Content starts
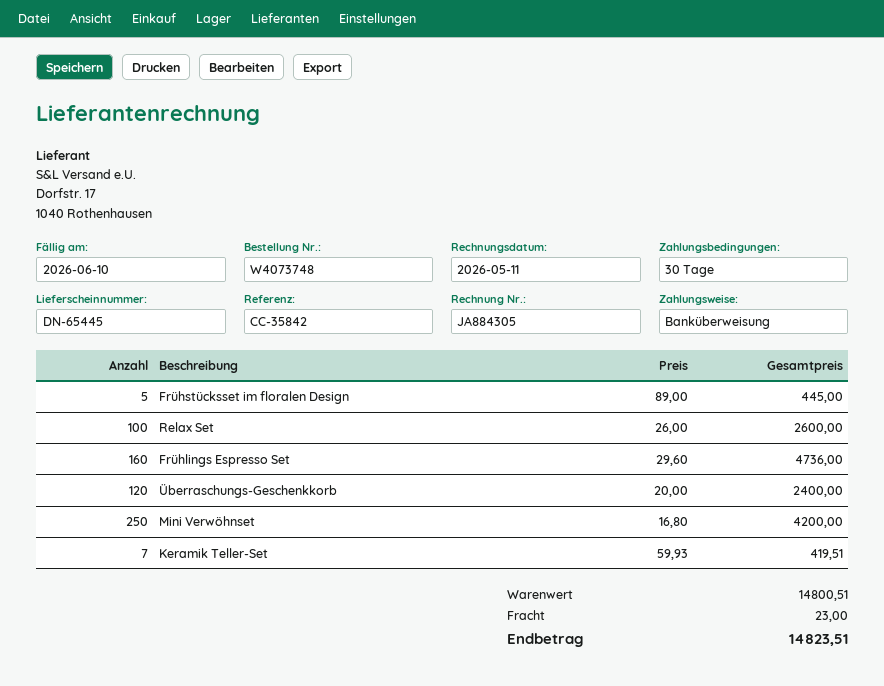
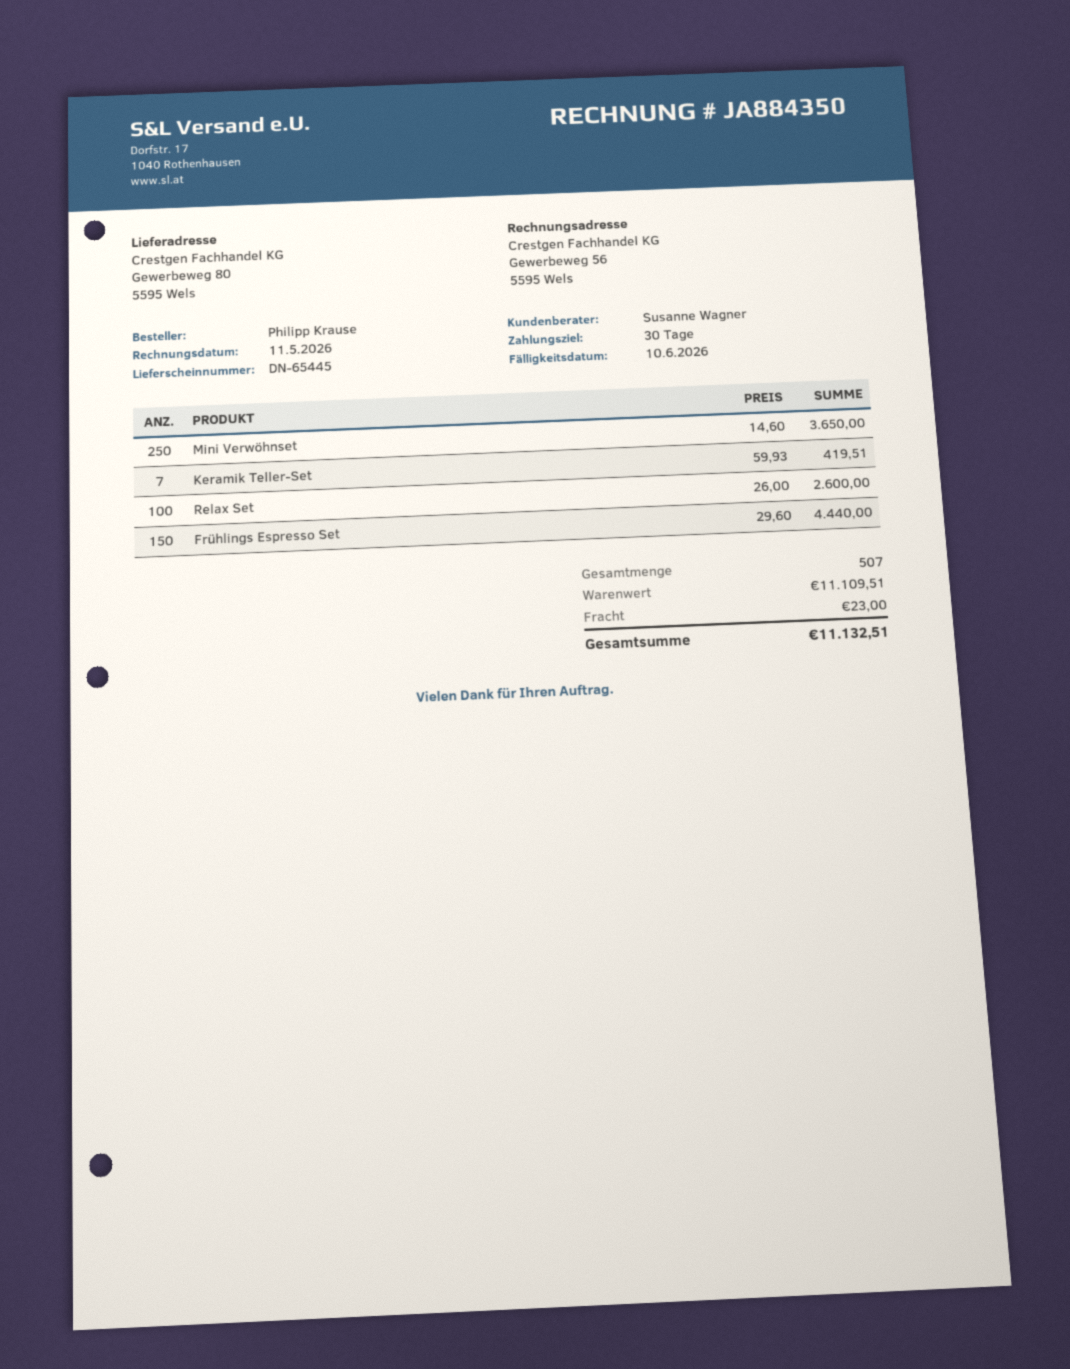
invoice number: JA884305 -> JA884350
Frühstücksset im floralen Design: 5 x 89.00 = 445.00 -> none
Frühlings Espresso Set: 160 x 29.60 = 4736.00 -> 150 x 29.60 = 4440.00
Überraschungs-Geschenkkorb: 120 x 20.00 = 2400.00 -> none
Mini Verwöhnset: 250 x 16.80 = 4200.00 -> 250 x 14.60 = 3650.00
subtotal: 14800.51 -> 11109.51
total: 14823.51 -> 11132.51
Content ends
• ASSIGNED TASK
Your task is to copy each line of the entries that includes the word "none".

• ANSWER SECTION
Frühstücksset im floralen Design: 5 x 89.00 = 445.00 -> none
Überraschungs-Geschenkkorb: 120 x 20.00 = 2400.00 -> none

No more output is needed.